Trump Tweet On 'Chinese Virus' Sparked Rising Use Of Anti-Asian Hashtags, UCSF Study Finds
SAN FRANCISCO (CBS SF) – A tweet by former President Donald Trump in the early days of the COVID-19 pandemic has been attributed to a precipitous rise in anti-Asian hashtags on the social media platform, according to a new UCSF study.
Researchers examined nearly 700,000 tweets containing nearly 1.3 million hashtags in the days before and after Trump characterized the novel coronavirus as the "Chinese virus" on Twitter.
"The United States will be powerfully, supporting those industries, like Airlines and others, that are particularly affected by the Chinese Virus. We will be stronger than ever before!" the president said on March 16, 2020.
Trump has since been permanently banned from Twitter after his supporters stormed the U.S. Capitol in a deadly siege on January 6.
The researchers found that those who adopted the hashtag #chinesevirus were far more likely to pair it with other overtly racist hashtags compared to those who tweeted with the hashtag #covid19, the official name of the disease.
Hashtags were analyzed instead of the tweets themselves because they have been shown as a predictor of the formation of hate groups and the occurrence of hate crimes, researchers explained.
"These results may be a proxy of growth in anti-Asian sentiment that was not as prevalent as before," said UCSF epidemiology and biostatics assistant professor Yulin Hswen. "Using racial terms associated with a disease can result in the perpetuation of further stigmatization of racial groups."
In an interview with KPIX 5, Hswen said, "Many had believed it was not a derogatory term, however, our evidence showed that is not the case and that more negative terms related to anti-Asian sentiment were associated with Chinese virus."

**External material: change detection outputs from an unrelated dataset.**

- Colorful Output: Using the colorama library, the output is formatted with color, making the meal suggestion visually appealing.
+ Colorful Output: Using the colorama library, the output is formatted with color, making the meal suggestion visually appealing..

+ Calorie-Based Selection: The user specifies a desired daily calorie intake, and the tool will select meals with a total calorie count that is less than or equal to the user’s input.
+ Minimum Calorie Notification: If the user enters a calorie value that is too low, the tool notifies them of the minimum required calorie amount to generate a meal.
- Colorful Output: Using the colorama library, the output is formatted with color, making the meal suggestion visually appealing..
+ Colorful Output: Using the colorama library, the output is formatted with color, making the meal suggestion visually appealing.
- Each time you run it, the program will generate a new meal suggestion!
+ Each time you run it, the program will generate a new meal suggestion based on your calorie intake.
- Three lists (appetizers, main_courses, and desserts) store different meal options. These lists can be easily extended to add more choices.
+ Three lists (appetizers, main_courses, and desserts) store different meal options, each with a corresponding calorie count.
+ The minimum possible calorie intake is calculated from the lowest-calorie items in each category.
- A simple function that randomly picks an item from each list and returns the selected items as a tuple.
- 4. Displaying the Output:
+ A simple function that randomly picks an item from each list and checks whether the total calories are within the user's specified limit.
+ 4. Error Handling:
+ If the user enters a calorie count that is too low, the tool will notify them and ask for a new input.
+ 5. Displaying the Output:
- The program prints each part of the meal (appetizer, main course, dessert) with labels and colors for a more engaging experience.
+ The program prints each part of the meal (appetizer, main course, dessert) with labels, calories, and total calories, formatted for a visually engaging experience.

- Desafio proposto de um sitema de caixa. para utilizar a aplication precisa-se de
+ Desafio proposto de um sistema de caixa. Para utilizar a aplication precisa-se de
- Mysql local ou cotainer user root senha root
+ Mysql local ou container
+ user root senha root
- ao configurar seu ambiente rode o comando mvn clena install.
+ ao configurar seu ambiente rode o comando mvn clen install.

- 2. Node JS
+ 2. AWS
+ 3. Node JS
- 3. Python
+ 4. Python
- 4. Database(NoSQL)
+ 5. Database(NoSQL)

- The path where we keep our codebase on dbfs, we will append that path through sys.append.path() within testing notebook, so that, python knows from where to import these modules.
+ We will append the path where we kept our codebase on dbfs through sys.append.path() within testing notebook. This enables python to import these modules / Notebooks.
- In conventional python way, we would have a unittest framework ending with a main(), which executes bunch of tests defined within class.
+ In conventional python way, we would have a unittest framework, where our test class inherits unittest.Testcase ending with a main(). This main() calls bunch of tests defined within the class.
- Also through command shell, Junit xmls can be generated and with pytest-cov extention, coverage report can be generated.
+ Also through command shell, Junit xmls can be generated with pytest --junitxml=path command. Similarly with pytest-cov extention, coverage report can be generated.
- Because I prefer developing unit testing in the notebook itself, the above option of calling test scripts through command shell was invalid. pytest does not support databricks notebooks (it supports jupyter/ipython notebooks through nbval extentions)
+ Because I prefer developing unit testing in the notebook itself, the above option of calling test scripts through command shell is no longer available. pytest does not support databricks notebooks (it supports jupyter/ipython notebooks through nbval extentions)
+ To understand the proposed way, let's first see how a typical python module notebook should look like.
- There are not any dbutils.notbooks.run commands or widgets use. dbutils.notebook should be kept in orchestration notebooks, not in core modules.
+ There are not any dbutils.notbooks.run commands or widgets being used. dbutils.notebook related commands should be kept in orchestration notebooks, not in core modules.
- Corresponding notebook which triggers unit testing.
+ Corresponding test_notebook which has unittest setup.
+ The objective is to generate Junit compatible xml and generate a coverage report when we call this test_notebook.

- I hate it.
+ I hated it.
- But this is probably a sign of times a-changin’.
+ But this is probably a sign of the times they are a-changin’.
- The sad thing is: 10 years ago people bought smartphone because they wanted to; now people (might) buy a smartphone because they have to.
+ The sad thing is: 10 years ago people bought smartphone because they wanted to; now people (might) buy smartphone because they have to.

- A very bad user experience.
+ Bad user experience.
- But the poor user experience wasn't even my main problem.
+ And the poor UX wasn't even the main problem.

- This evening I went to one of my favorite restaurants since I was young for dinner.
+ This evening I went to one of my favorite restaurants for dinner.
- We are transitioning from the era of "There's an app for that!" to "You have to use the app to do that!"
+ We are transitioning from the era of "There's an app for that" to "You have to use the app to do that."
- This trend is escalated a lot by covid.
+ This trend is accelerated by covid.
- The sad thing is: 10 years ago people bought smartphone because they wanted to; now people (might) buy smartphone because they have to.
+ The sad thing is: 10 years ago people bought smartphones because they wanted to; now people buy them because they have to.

Hswen said words matter, particularly when they come from powerful people. "In 2015 the World Health Organization released a statement saying that disease names can provide backlash on particular regions or ethnic communities and they should not be used," she said.
The hashtags on social media platforms have largely been unregulated by companies like Twitter and Facebook.
"Unless it's really obvious, and I think what's been particularly frustrating to the Asian-American community, is that a lot of the rhetoric is a bit more subtle. There isn't really that explosive n-word, there isn't a Nazi symbol that necessarily is an immediate red flag," said Roger Cheng, executive editor at CNET News, told KPIX 5.
The UCSF study comes amid an ongoing rise in anti-Asian attacks in the Bay Area and across the country, including the killings of six Asian women at spas in the Atlanta area earlier this week.
In San Francisco and Oakland, elderly Asians have been targeted in particular, and some of the attacks have been deadly. In late January, 94-year-old Vichar Ratanapakdee was killed outside his home in San Francisco. Last week, 75-year-old Pak Ho died following an assault and robbery during a morning walk in Oakland.
Most recently, 59-year-old Danny Yu Chang was severely beaten on San Francisco's Market Street and suffered severe injuries. On Wednesday, 76-year-old Xiao Zhen Xie was also attacked on Market Street and fought back against her attacker.
Even after leaving office and losing his Twitter account, the former president has continued to characterize the virus as Chinese. In a statement earlier this month, Trump referred to the COVID-19 vaccine as the "China Virus Vaccine".
The UCSF study has been published in the American Journal of Public Health.